Apagando o Passado
O Nilson teve idéia de colocar uma
empresa.
Apagamento do Passado S.A.
Os amigos riram dele pra caramba.
- Pôrra, Nilson, de onde você tirou
essa idéia?
- Cacete, Nilsinho, vô parar de andar
contigo, cara.
Mas Nilson estava firme na idéia,
ninguém conseguia tirar de cabeça. E explicava demoradamente.
- Gente, veja só, a quantidade de puta
que quer casar, todos aqueles artistas de cinema e de TV que cheiravam ou
cheiram ainda e querem passar por santos. Fiscais que roubaram pra caramba e
entraram para as igrejas pentecostais. Juízes mergulhados na merda até o nariz.
Políticos salafrários que assinaram leis canalhas.
O pessoal parou para escutar. Alguns
até se ofereceram para ficar sócios. Robinho se adiantou.
- Nilson, como você vai fazer isso?
Já havia gente espichando o pescoço.
Nilson explicou mais detidamente.
- Bem, vocês se lembram do quê do
passado?
- Como assim?
- De quantas figuras históricas vocês
lembram?
Nilson, que era historiador, foi
discorrendo em detalhes as sordidezes do passado próximo e mais distante. Abriu
o notebook e foi mostrando, as pessoas rodeando-o e ficando de queixo caído com
a quantidade de podridão de gente que passava por pura.
- E isso numa época em que as pessoas
escreviam em papel e não havia PowerPoint, agora nós podemos fazer
de tudo, mentir online, full time. Se a pessoa nos contratar podemos ficar dia
e noite apagando as notícias de toda parte, dia após dia, ano após ano até não
restar nada. Aquilo que Stalin fez, só que em grande escala. Quando mais a
apagar, mais caro.
- Podemos até inventar notícias (os
amigos até já se sentiam parte da empresa que nem existia ainda).
- Isso não! Não vamos nos prostituir,
antes de tudo honestidade na sacanagem. Honra entre bandidos: o que os bandidos
mais prezam é o que não têm.
Nilson foi incisivo, taxativo.
- E como faremos isso?
Os carinhas já estavam até tirando os
cheques na ânsia de participarem da empresa e dos lucros, que imaginavam
imensos, tantos eram os sacanas nos governos e fora deles.
- Bem, vamos contratar hackers.
- Certo, mas do outro lado também há
hackers, os governos os contrata, as grandes empresas, todo mundo.
- Merda, Manel, pensa um pouco: não
vamos aonde não pudermos ir, não é?

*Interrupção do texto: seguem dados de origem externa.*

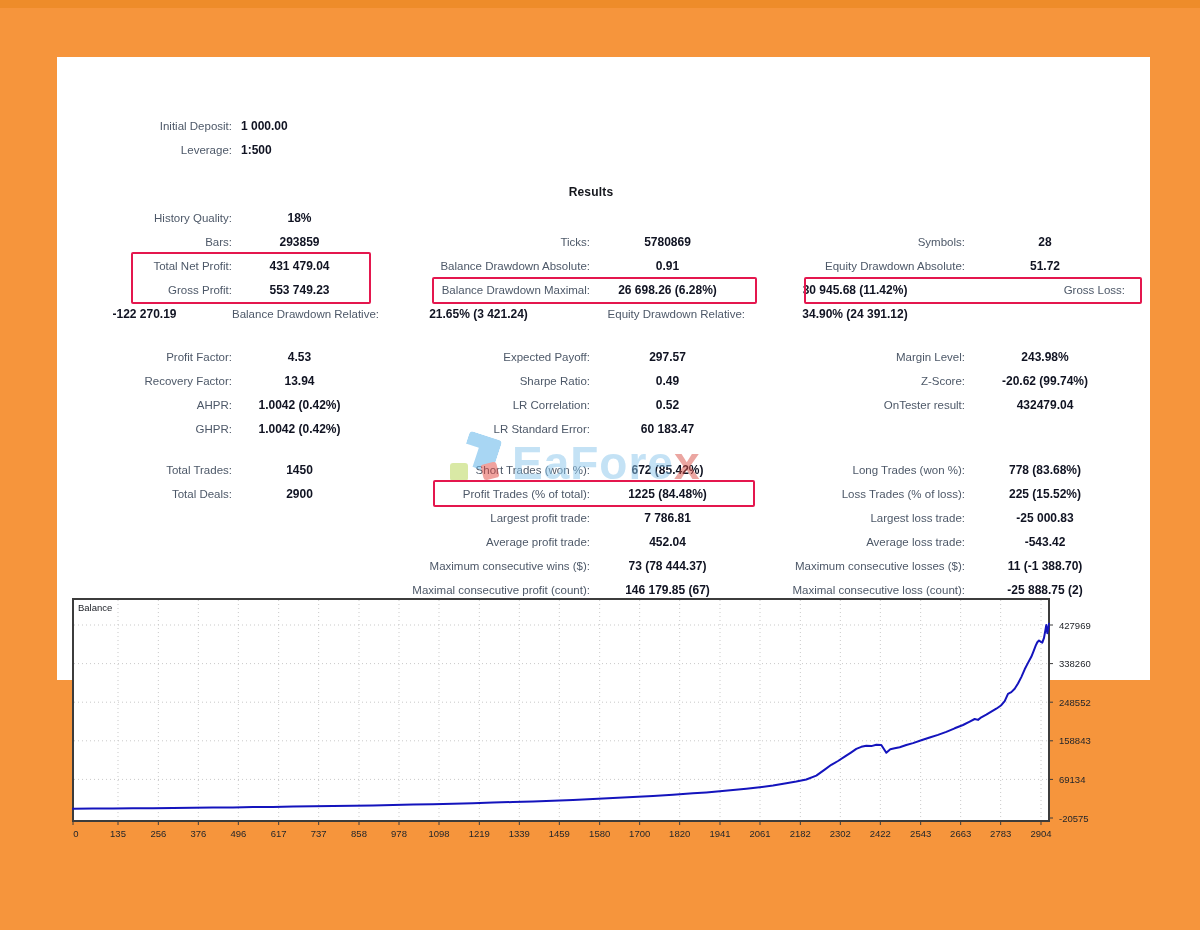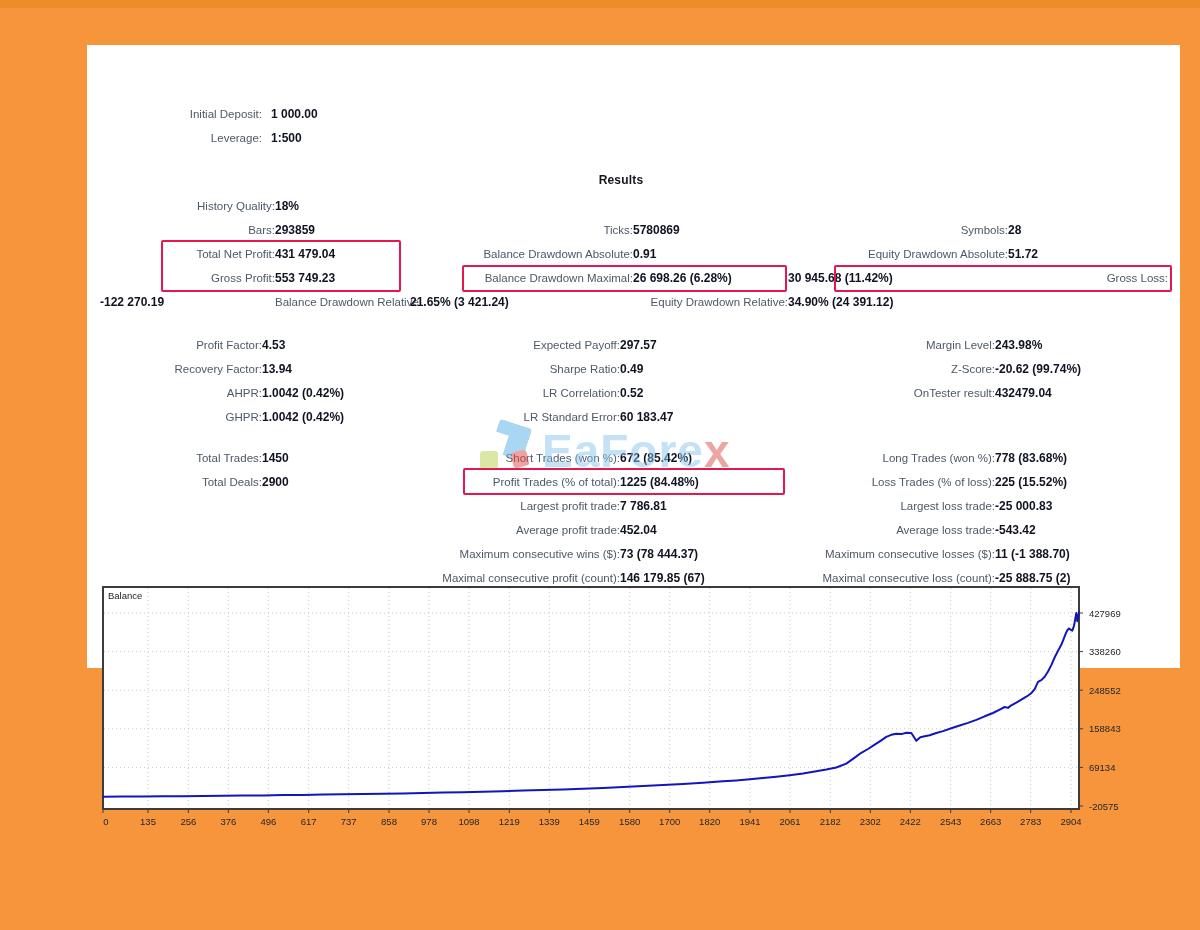--- a/index.html
+++ b/index.html
@@ -14,42 +14,41 @@
   }
   *{margin:0;padding:0;box-sizing:border-box;}
   html,body{width:1200px;height:930px;overflow:hidden;}
   body{
     background:var(--frame_orange);
     font-family:"Liberation Sans", sans-serif;
     position:relative;
   }
   .top-strip{position:absolute;left:0;top:0;width:100%;height:8px;background:var(--frame_orange_dark);}
   .panel{
-    position:absolute;left:57px;top:45px;width:1093px;height:623px;
+    position:absolute;left:57px;top:57px;width:1093px;height:623px;
     background:#ffffff;
-    margin-left:30px;
   }
   .results-title{
     position:absolute;left:0;top:128px;width:1068px;text-align:center;
     font-size:12px;font-weight:bold;color:#14161c;letter-spacing:.2px;
   }
   .stats-section{
     position:absolute;left:0;
     display:grid;
     grid-template-columns:175px 135px 223px 155px 220px 160px;
     grid-auto-rows:24px;
     width:1068px;
   }
   .sec-top{top:57px;}
-  .sec-1{top:149px;padding-left:13px;}
+  .sec-1{top:149px;}
   .sec-2{top:288px;}
   .sec-3{top:401px;}
   .cell{white-space:nowrap;line-height:24px;overflow:visible;}
   .lbl{text-align:right;color:var(--label_gray);font-size:11.5px;}
-  .val{text-align:left;color:var(--value_dark);font-size:12px;font-weight:bold;}
+  .val{text-align:center;color:var(--value_dark);font-size:12px;font-weight:bold;}
   .sec-top .val{text-align:left;padding-left:9px;}
   .hl-box{
     position:absolute;border:2px solid var(--highlight_red);border-radius:2px;
     z-index:6;pointer-events:none;
   }
   .hl-net-profit{left:74px;top:195px;width:240px;height:52px;}
   .hl-bdd-max{left:375px;top:220px;width:325px;height:27px;}
   .hl-edd-max{left:747px;top:220px;width:338px;height:27px;}
   .hl-profit-trades{left:376px;top:423px;width:322px;height:27px;}
   .watermark{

Toda precaução é pouca; ou recuamos ou
cobramos mais e contratamos os hackers do outro lado.
- Quanto você acha que precisamos para
começar?
- Uns 10 milhões, creio.
- Só?
O pessoal já estava crescendo os
olhos.
- Bem, por enquanto. Quem tem isso?
- Ah, juntos é fácil.
Daniel, que estava calado, se meteu.
- Dou logo metade.
- Calma, gente, temos que contratar os
advogados.
Ricardo também se manifestou.
- Conheço uns filhos de puta ótimos,
aquele que ajudou o goleiro, lembram? Aquele que ajudou o pai e a mãe também é
um corno das minhas relações. E aquele que conseguiu aqueles poucos anos para o
matador da atriz, faz uns 15 anos, tão lembrados?

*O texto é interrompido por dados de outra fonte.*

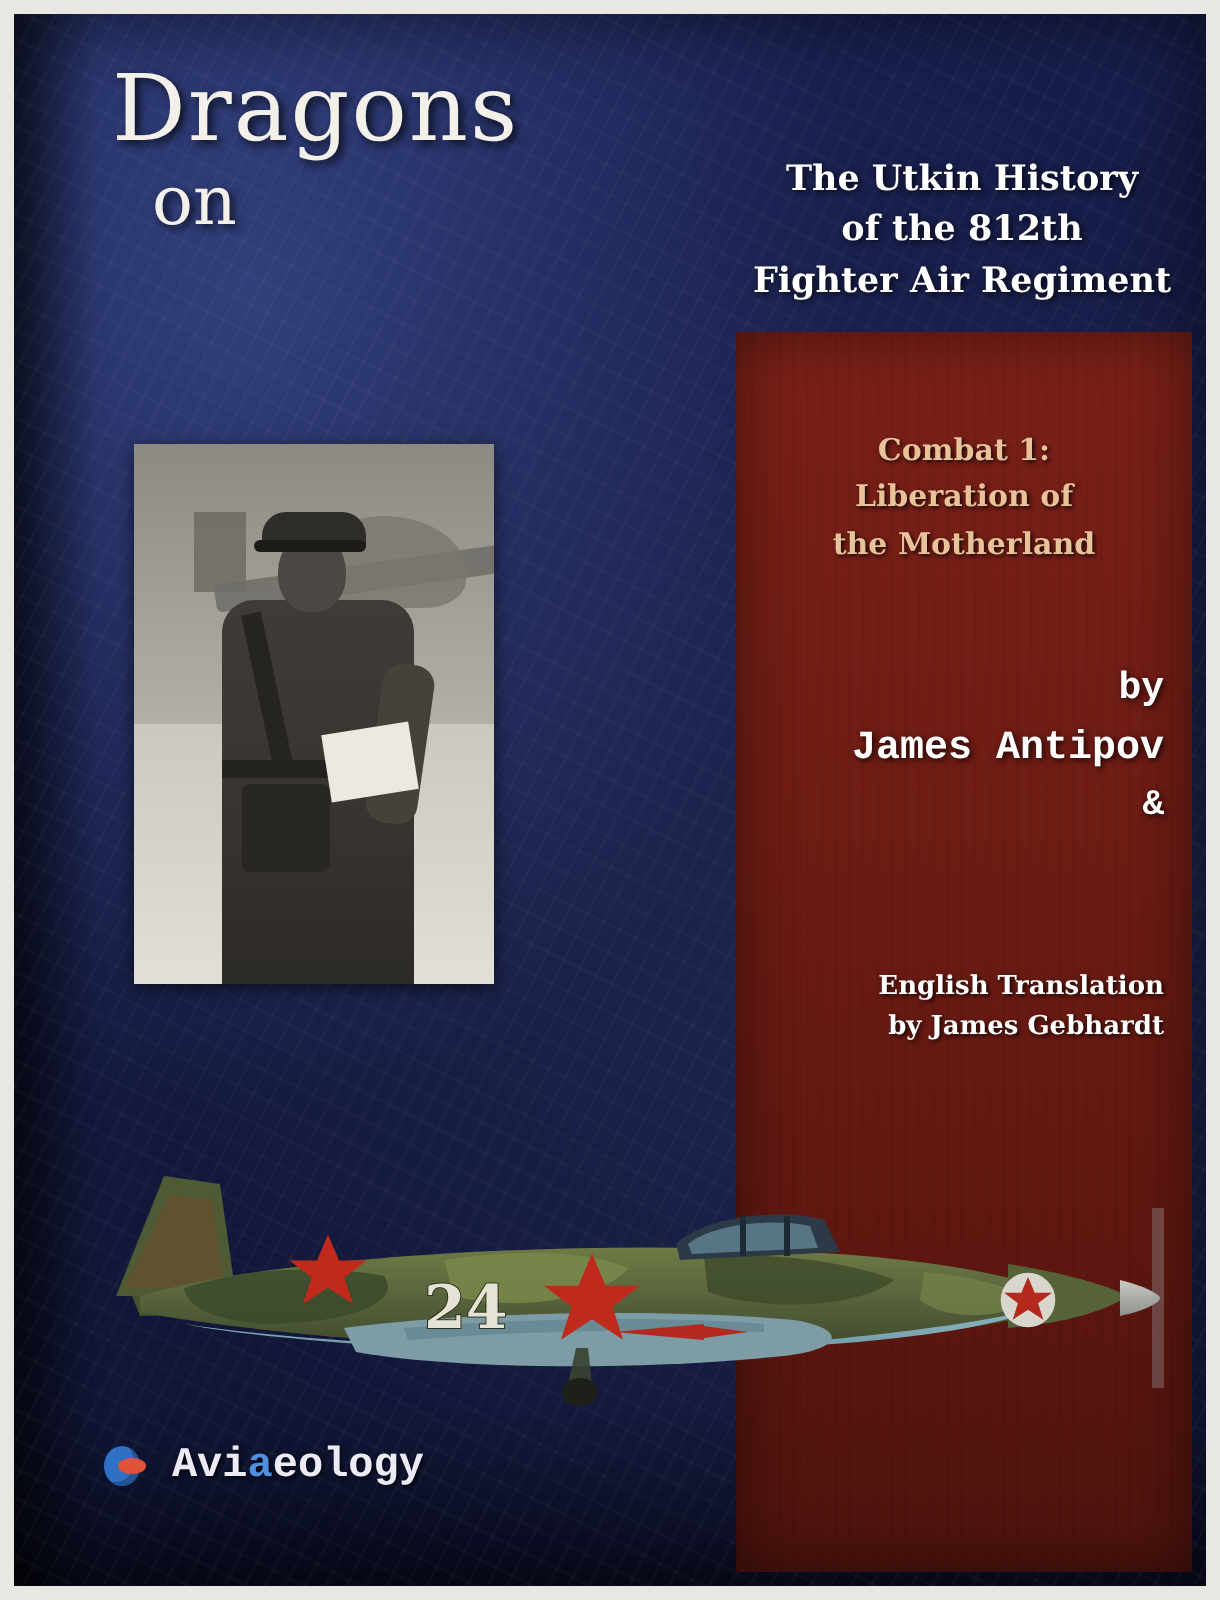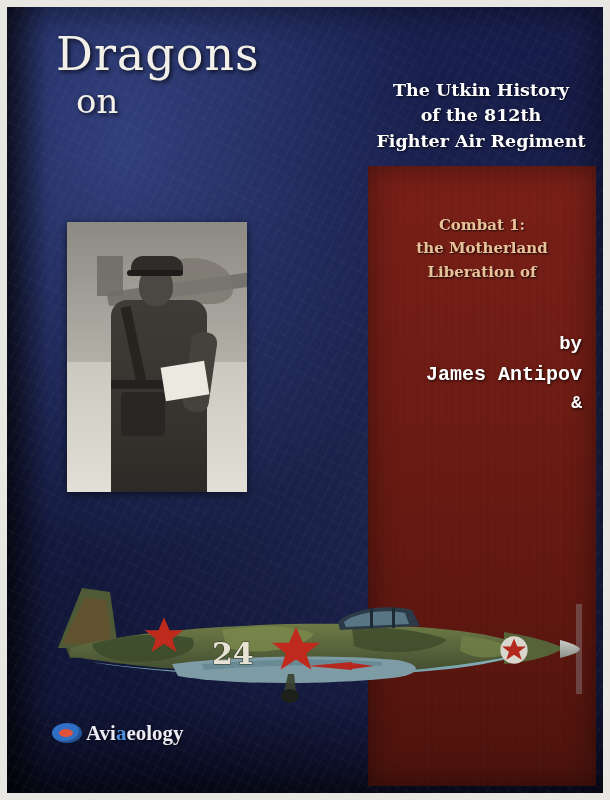--- a/index.html
+++ b/index.html
@@ -308,25 +308,26 @@
   .logo-swoosh::after {
     content: "";
     position: absolute;
     left: 7px; top: 6px;
     width: 14px; height: 8px;
     background: #e0533a;
     border-radius: 50%;
   }
   .logo-text {
     color: #eceaf2;
-    font-family: Liberation Serif, serif;
+    font-family: Liberation Mono, monospace;
     font-weight: bold;
     font-size: 21px;
     letter-spacing: 0px;
     text-shadow: 1px 1px 2px rgba(0,0,0,0.7);
+    margin-left: 12px;
   }
   .logo-text .accent { color: #4f8fe0; }
 </style>
 </head>
 <body>
 
 <div id="cover">
   <div class="paper-edge"></div>
 
   <div class="book">
@@ -342,30 +343,34 @@
   </div>
 
   <div class="subtitle">
     <div>The Utkin History</div>
     <div>of the 812th</div>
     <div>Fighter Air Regiment</div>
   </div>
 
   <div class="volume">
     <div>Combat 1:</div>
+    <div>Liberation of</div>
     <div>the Motherland</div>
-    <div>Liberation of</div>
   </div>
 
   <div class="authors">
     <div class="by">by</div>
     <div>James Antipov</div>
     <div class="amp">&amp;</div>
   </div>
 
+  <div class="translation">
+    <div>English Translation</div>
+    <div>by James Gebhardt</div>
+  </div>
 
   <div class="photo">
     <div class="sky"></div>
     <div class="ground"></div>
     <div class="tail"></div>
     <div class="plane-bg"></div>
     <div class="plane-bg2"></div>
     <div class="officer-body"></div>
     <div class="officer-strap"></div>
     <div class="officer-belt"></div>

- Sim, claro (disseram todos). Boa
idéia. Vamos deixar com o Ricardo.
- Contamos pros velhos?
- Nossos pais? Não, deixem os velhotes
de lado. Logo estaremos mais ricos que eles e até eles vão nos contratar para
apagar as patifarias, as amantes, os desvios de dinheiro, os paraísos fiscais.
- E há a contra-informarão também. As
falsas informações plantadas com o intuito de conflitar com a verdade. Os
governos fazem muito isso. A ENRON fez isso para enganar os acionistas. Tá pra
nós. Encobertar é a ordem do dia. Corporações deitam e rolam nisso.
Daí uniram as mãos no alto. E riram
muito. Do jeito que há sacanas no mundo, pensavam eles, logos estaremos podres
de ricos e contrataremos a nós mesmos para mentir e apresentar-nos como
próceres da sociedade, como mecenas amados pelos artistas. Logo receberemos
comendas e seremos comendadores.
Serra, domingo, 25 de julho de 2010.